Meeting Abstract

87.8  Thursday, Jan. 7  Chloride cell differentiation in Mozambique tilapia: roles of prolactin, growth hormone and cortisol BREVES, J.P.*; WATANABE, S.; HELMS, R.; KANEKO, T.; HIRANO, T.; GRAU, E.G.; Univ of Hawaii; Univ of Tokyo; Univ of Hawaii; Univ of Tokyo; Univ of Hawaii; Univ of Hawaii breves@hawaii.edu

A series of hypophysectomy (Hx) and hormonal replacement therapy experiments were conducted to characterize the regulation of branchial chloride cell (CC) differentiation in Mozambique tilapia (Oreochromis mossambicus).
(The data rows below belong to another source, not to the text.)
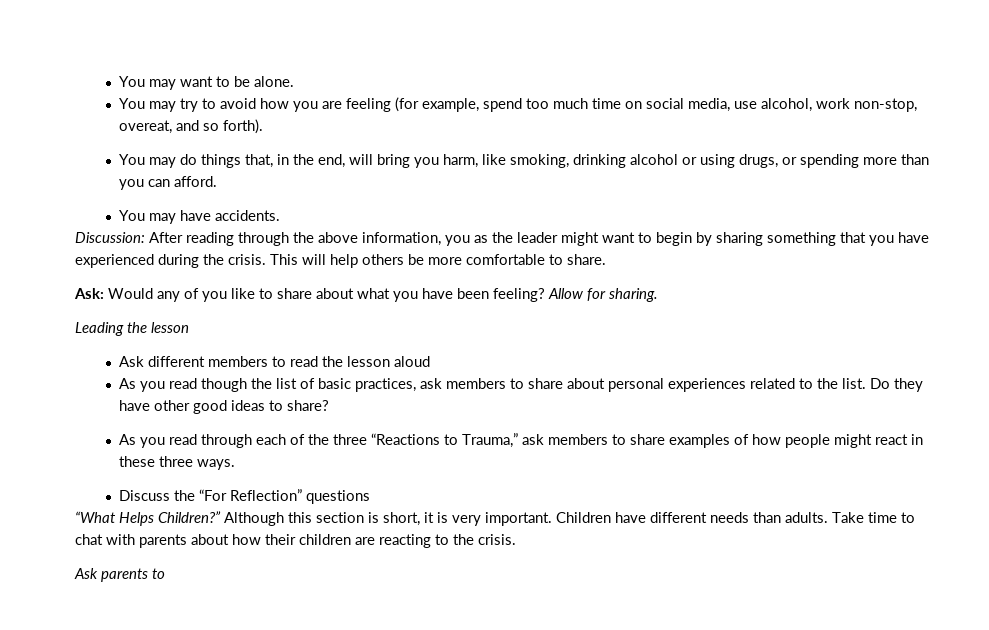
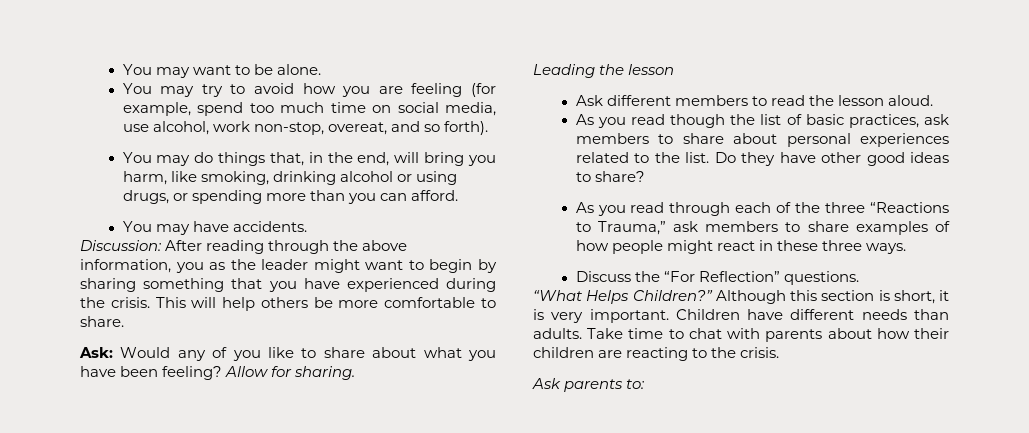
- Ask different members to read the lesson aloud
+ Ask different members to read the lesson aloud.
- Discuss the “For Reflection” questions
+ Discuss the “For Reflection” questions.
- Ask parents to
+ Ask parents to:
In tilapia, a recently identified Na⁺/Cl^– cotransporter (NCC) is specific to freshwater (FW)-type CCs, while seawater (SW)-type CCs specifically express a Na⁺/K⁺/2Cl^– cotransporter (NKCC). NCC and NKCC therefore provide markers for the presence of CCs tied to ion absorptive and secretive processes, respectively. First, we assessed the effect of Hx on mRNA levels of these ion transporters in the gill during acclimation to both FW and SW. In both salinities, Hx markedly reduced NCC gene expression when compared with sham-operated controls; no effect of Hx on NKCC was evident. In FW, NCC expression was restored in Hx fish by treatment with ovine prolactin (oPRL) alone or in combination with cortisol; there was no effect of cortisol alone. In contrast, expression of NKCC was stimulated by cortisol, an effect that was attenuated by co-treatment with oPRL. In SW, cortisol and ovine growth hormone showed no clear actions on NKCC expression. Taken together, our findings suggest that the hyperosmoregulatory actions of PRL derive from its ability to simultaneously stimulate NCC expression (ion absorption) and inhibit NKCC (ion extrusion) and that the recruitment of SW-type CCs does not necessarily require pituitary control in this euryhaline tilapia. Supported by NSF (IOB05-17769), USDA (2008-35206-18785) and the Pauley Foundation.